Change detection data

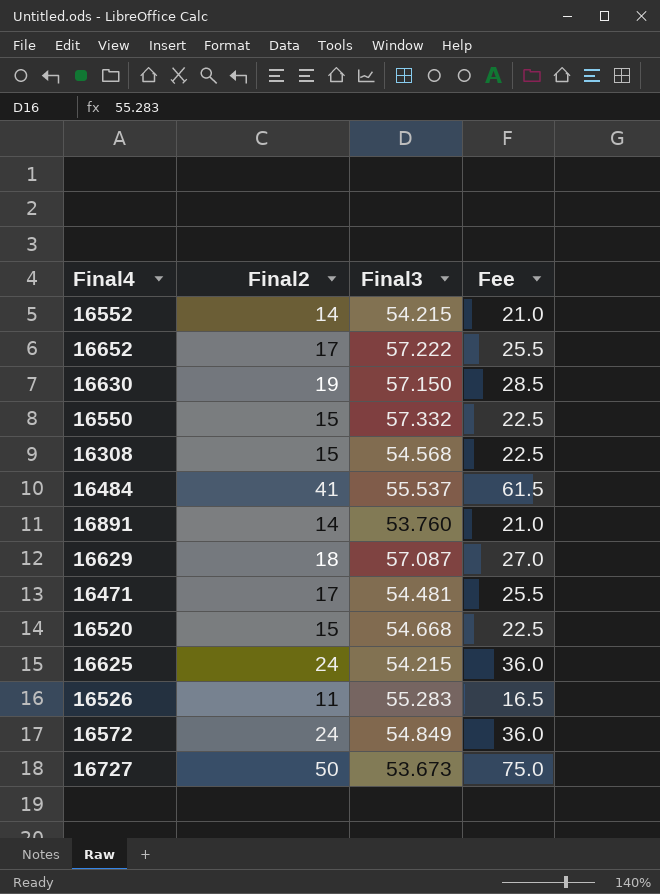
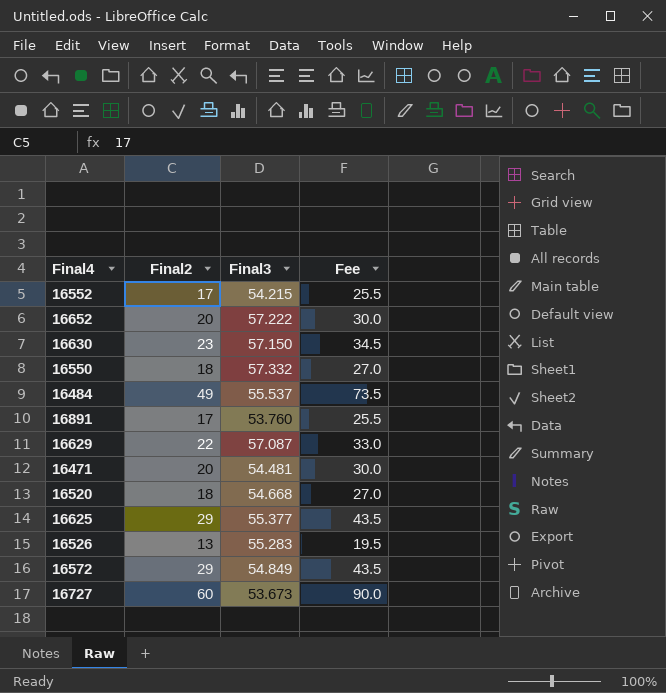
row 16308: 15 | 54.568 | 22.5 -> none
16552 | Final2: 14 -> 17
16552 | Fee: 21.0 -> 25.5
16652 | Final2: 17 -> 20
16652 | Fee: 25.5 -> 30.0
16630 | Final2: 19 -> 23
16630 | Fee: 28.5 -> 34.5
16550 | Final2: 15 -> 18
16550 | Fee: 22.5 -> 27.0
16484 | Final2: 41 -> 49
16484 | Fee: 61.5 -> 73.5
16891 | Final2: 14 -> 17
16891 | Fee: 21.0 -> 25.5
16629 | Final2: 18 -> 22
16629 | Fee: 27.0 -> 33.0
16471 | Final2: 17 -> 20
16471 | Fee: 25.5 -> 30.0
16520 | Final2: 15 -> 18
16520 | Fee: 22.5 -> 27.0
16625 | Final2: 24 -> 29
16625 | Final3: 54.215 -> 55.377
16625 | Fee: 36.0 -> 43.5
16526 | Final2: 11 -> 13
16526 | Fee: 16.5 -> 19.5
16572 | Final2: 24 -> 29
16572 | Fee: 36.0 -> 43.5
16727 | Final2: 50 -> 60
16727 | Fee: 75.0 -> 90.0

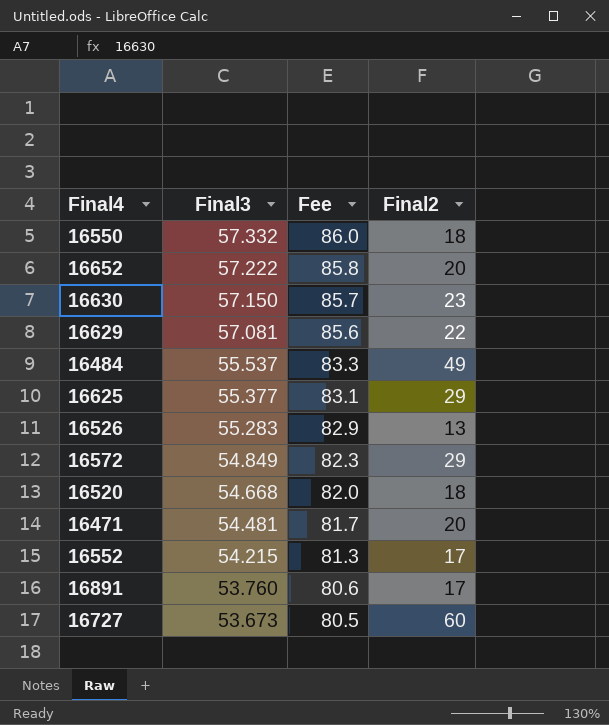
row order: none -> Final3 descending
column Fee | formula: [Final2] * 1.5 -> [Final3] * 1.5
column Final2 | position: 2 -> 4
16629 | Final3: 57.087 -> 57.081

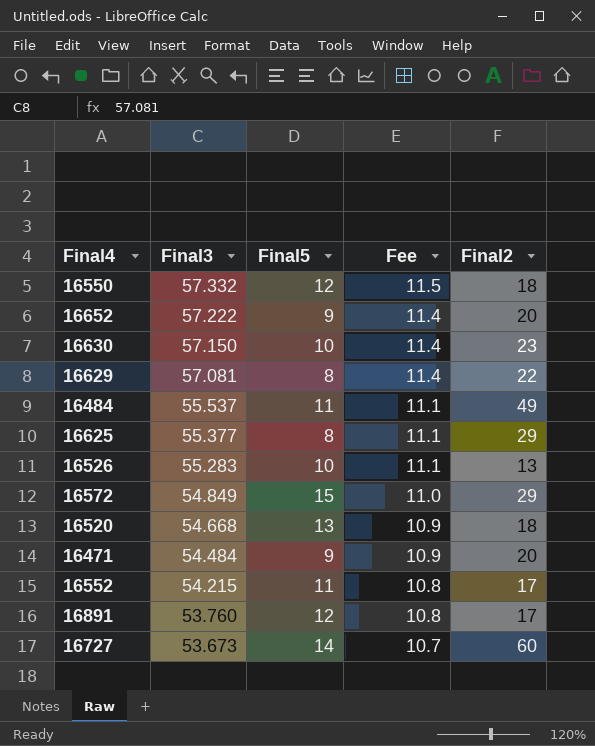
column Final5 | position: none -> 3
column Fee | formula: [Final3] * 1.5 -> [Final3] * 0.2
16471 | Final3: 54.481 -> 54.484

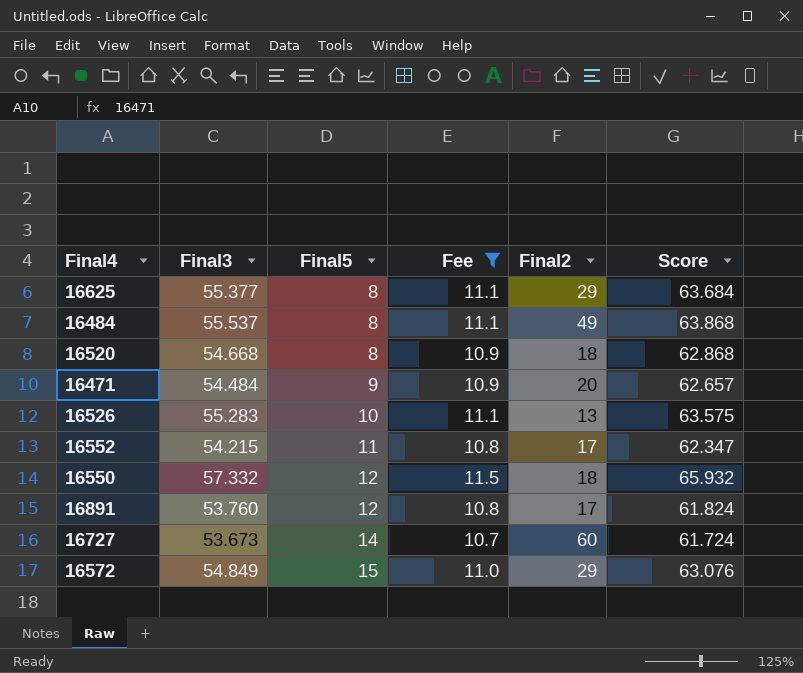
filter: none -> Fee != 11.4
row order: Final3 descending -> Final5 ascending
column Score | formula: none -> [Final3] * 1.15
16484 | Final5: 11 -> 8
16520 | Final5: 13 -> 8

* * *

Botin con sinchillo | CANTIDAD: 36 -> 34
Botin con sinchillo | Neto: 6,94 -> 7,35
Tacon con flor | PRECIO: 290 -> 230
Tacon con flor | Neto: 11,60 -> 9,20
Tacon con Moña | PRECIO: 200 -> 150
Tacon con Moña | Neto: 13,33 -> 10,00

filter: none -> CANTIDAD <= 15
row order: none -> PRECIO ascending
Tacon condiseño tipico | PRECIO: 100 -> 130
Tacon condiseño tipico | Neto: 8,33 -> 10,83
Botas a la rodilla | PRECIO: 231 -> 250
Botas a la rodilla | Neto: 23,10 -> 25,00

- What to do -
Print, exactly, each line above from the one with "column Fee | formula: [Final3]" to the one with "16520 | Final5: 13 -> 8", end lines included. Leave pictures out of it.

- Answer to this task -
column Fee | formula: [Final3] * 1.5 -> [Final3] * 0.2
16471 | Final3: 54.481 -> 54.484

filter: none -> Fee != 11.4
row order: Final3 descending -> Final5 ascending
column Score | formula: none -> [Final3] * 1.15
16484 | Final5: 11 -> 8
16520 | Final5: 13 -> 8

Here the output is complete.